В Одессе, как и там, за царским столом, все были смущены этою выходкой. Пушкин позже отвел себе душу убийственною эпиграммой, еще сгустив краски: новость в его стихах гласила не об аресте, а о казни Риего.
С Александром Раевским Пушкин виделся часто. Они много и о разных вещах говорили. Пушкин читал ему «Бахчисарайский фонтан». Поэзия до этого слушателя доходила с трудом, но тем интереснее были отдельные его злые замечания. Он очень издевался и хохотал над «обмороком в бою» хана Гирея и с наслаждением повторял:
– Хорошо, что хоть слезы порой проступают, а то совсем статуя, монумент.
Пушкину трудно было что-нибудь возразить. Ему живо вспомнилось, как в Юрзуфе однажды он так же задумался над неподвижным своим черкесом, который, невзирая на это, «шашкою сверкал».
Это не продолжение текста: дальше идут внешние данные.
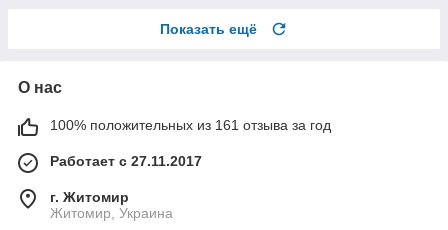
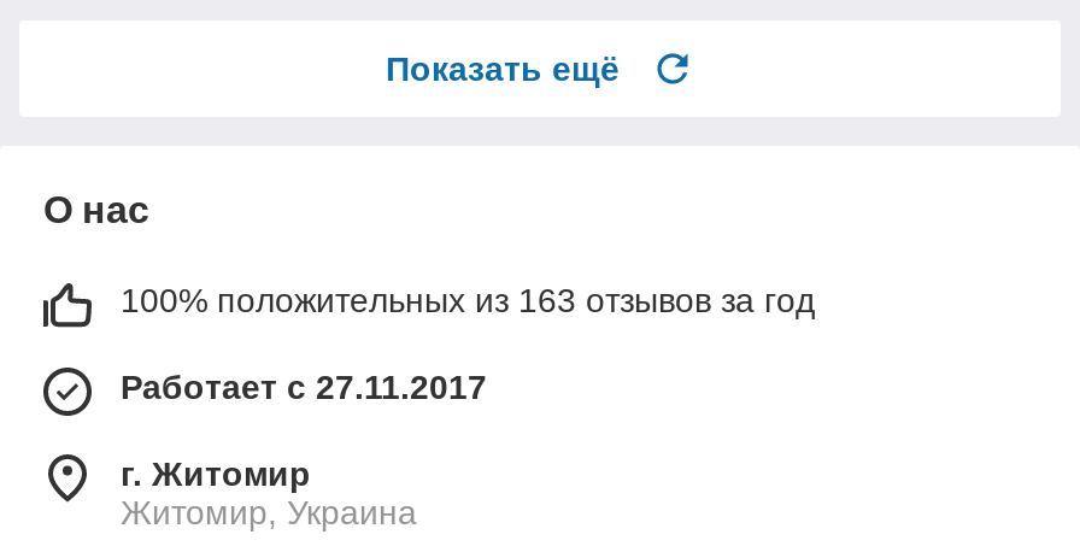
[50,117,331,133] 100% положительных из 161 отзыва за год -> [121,280,815,319] 100% положительных из 163 отзывов за год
– Ты прав, – отвечал он Раевскому. – Молодые писатели вообще не умеют изображать физические движения страстей. Читателя это может смешить.
Александр Николаевич был доволен, но все не унимался:
– А впрочем, и слезы его делу не помогают. Это просто какой-то второй бахчисарайский фонтан: монумент, источающий влагу.
Пушкин на это ничего не ответил, но про себя подумал: «А что ж, это и критика, и неплохая моя находка!» Он очень ценил такие непроизвольно возникавшие соответствия, и стихи остались, как были.
Но гораздо все было тяжелей и мрачней, когда разговор заходил о политике – тут же или в какую-либо другую из встреч: «Печальны были наши встречи…»
Оба они опять вспоминали письма Орлова к Александру Раевскому на Кавказ. «И я очень думаю, что девятнадцатый век не пробежит до четверти без развития каких-нибудь странных происшествий».
– Это писал он мне в двадцатом году. Осталось немного до истечения четверти века. И что ж? Странные происшествия действительно уже наступили, но только… для самого Орлова. Он назначен «состоять по армии», а это значит теперь…
– В подмосковной?
– Вот именно! А это и значит теперь, – упрямо повторил Раевский, – состоять уж никак не по армии, а всего только «по фабрике и заниматься своими делами». Так он сам определил в письме к Катеньке. Вот и все «происшествие»!
Потом Александр Николаевич переходил к Греции, Италии, Испании. Везде народные движения были подавлены. Так неужели у нас что-либо подобное могло бы иметь успех? Он говорил с сарказмом и злостью. Морщина между бровей, унаследованная им от отца, становилась все резче, он был так худ и костляв, что в сумерках, при своем высоком росте, становился похож не на человека, а на обитателя иного мира, злого духа, клевещущего на земной мир, презирающего вдохновение и называющего пустой мечтой все прекрасное.
В такие минуты Раевский становился почти страшен. Пушкин зажигал свечи, но редкие тени делали выражение лица его еще более зловещим. И Пушкин гасил свечи. Так ему легче сопротивляться.
Позже, ночью, он размышлял о царе Александре и Наполеоне. Владыку Севера, принесшего миру тихую неволю, и этого всадника, пред кем склонились цари, казнившие его позже мучением покоя, – ему хотелось вызвать их на очную ставку. Строки ложились на бумагу одна за другой, но замысел этот так и остался недовершенным.
Пушкин и сам прикован был к одному месту, испытывая великую духоту этой «тихой неволи» и мучаясь «мучением покоя», а речи Раевского могли довести до отчаяния.
Был уже поздний час. Лампа под абажуром очерчивала магический круг света, вырывая его из полутьмы и как бы отъединяя от беспокойного суетного бытия, мешающего сосредоточенности думы.